A spokesperson for Switzerland’s Department of Finance, for example, was quoted as posturing that their administration was considering initiating a regimen of daily fines starting at 30 francs ($31~) and scaling to 3,000 francs ($3,050~) in combination with a maximum prison sentence of three years for individuals who heat their homes above 19C, Daily Mail reported on Sept. 7.

The pickle that Europe has placed itself in amid its arguably shortsighted efforts to crush Vladimir Putin and Russia has resulted in an inauspicious throwback to simpler times.

A Sept. 20 report by Business Insider South Africa stated, “With winter approaching…countries in Europe are facing a stark reality of rationing, thievery and a reliance on wood.” 

The article cited sources quoted by the Washington Post as stating that “firewood is the new gold.”

In June, Poland told its citizens that they could go to the forest to gather fallen branches in order to heat their homes in the coming winter, so long as they informed the government in advance, and paid a fee.

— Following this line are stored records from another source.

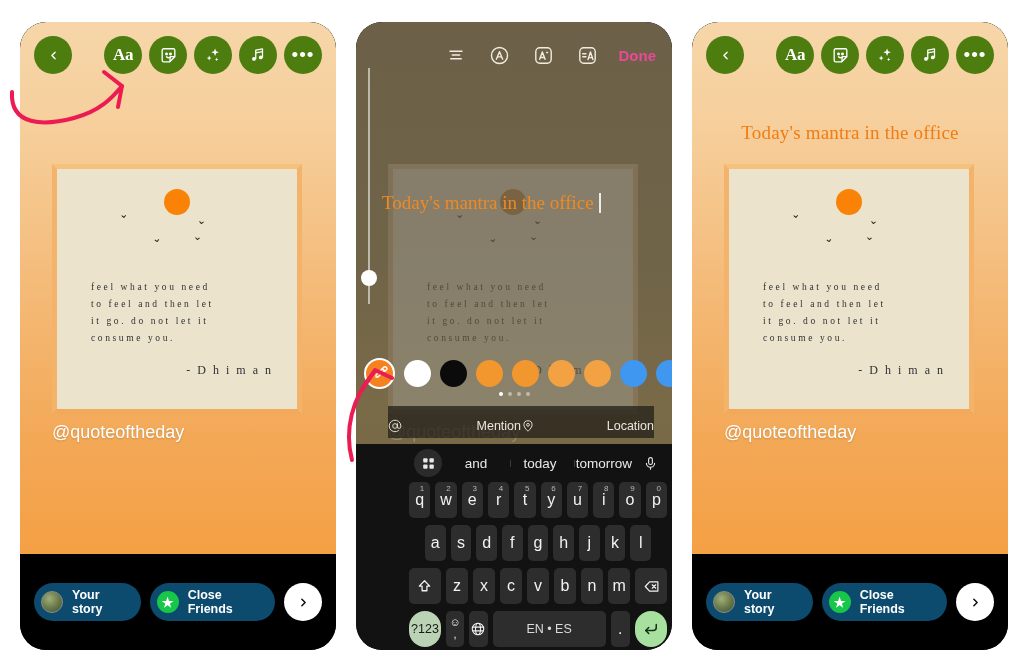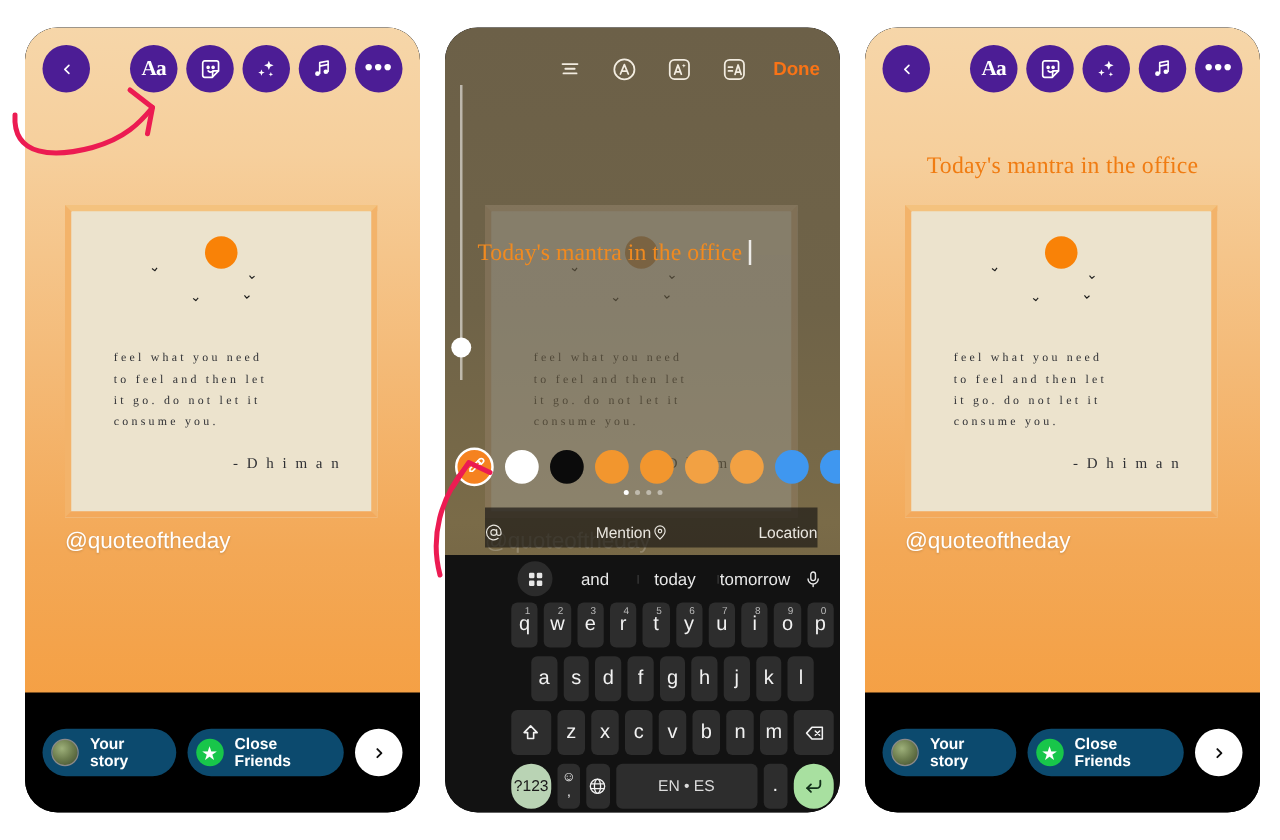--- a/index.html
+++ b/index.html
@@ -41,7 +41,7 @@
   }
   .tb-btn {
     width: 38px; height: 38px; border-radius: 50%;
-    background: #4c1d95;
+    background: #4d7c0f;
     display: flex; align-items: center; justify-content: center;
     color: #fff;
     flex: 0 0 auto;

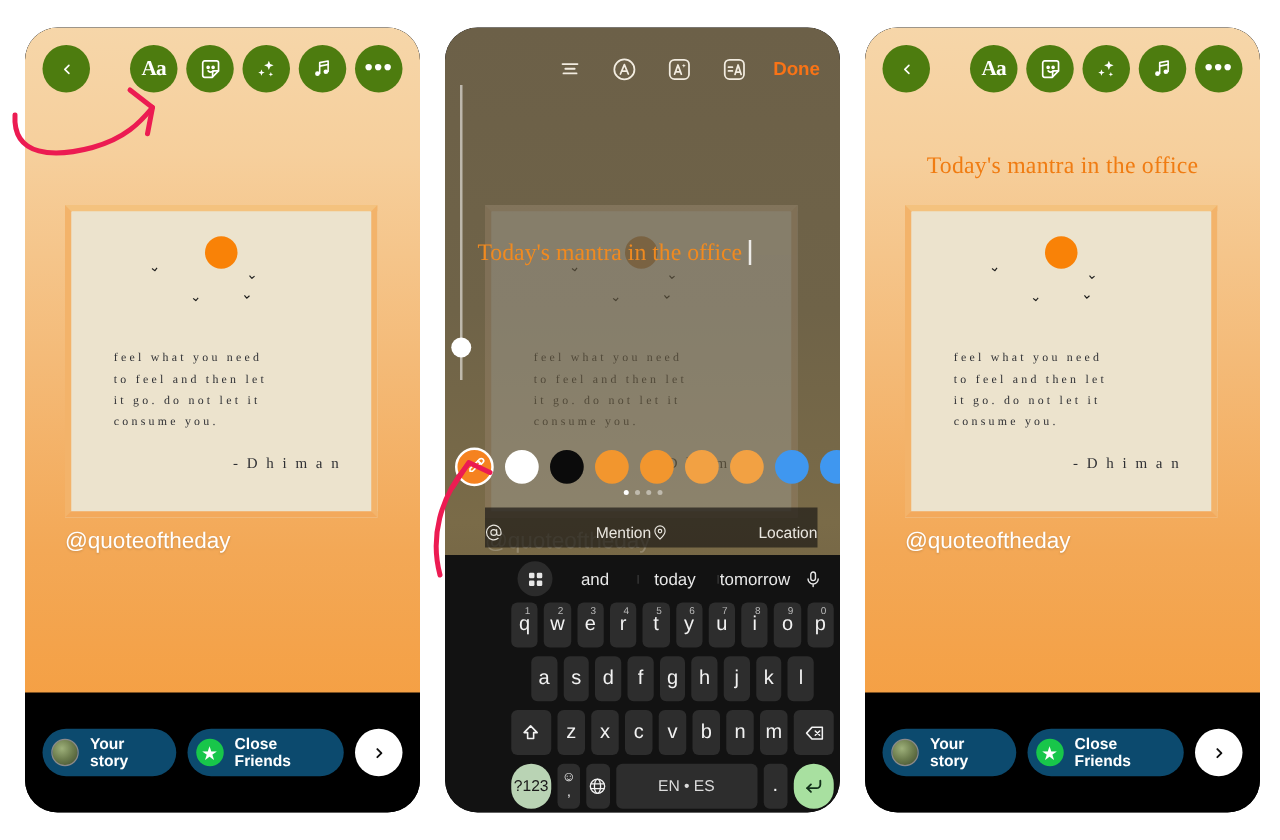--- a/index.html
+++ b/index.html
@@ -156,7 +156,7 @@
     color: #f2ece0;
   }
   .et-icon { width: 26px; height: 26px; display:flex; align-items:center; justify-content:center; }
-  .et-done { font-size: 15px; font-weight: 700; color: #f97316; }
+  .et-done { font-size: 15px; font-weight: 700; color: #ec4899; }
 
   .size-slider {
     position: absolute; left: 6px; top: 46px; width: 14px; height: 236px; z-index: 40;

In Germany, a different kind of problem manifested after the push to ration natural gas by way of parabolic price increases simply led to the population rushing to buy inefficient electric space heaters.

Such appliances, which usually involve either heating ceramics and pushing warm air with a fan or heating oil and relying on ambient radiance are often rated at 1,500 watts of consumption or more and are only useful for regulating the temperature of a small room.

German media outlets had reported earlier in September that more than 600,000 such units had been sold already, an increase of more than 35 percent year over year.

In response, Peter Lautz, Director of a major German electricity retailer, warned in comments to German media that the consequences to the power grid will be significant.

“If everyone switched on a fan heater at home, it would mean that we would have to almost double the existing network structure on every street,” he stated.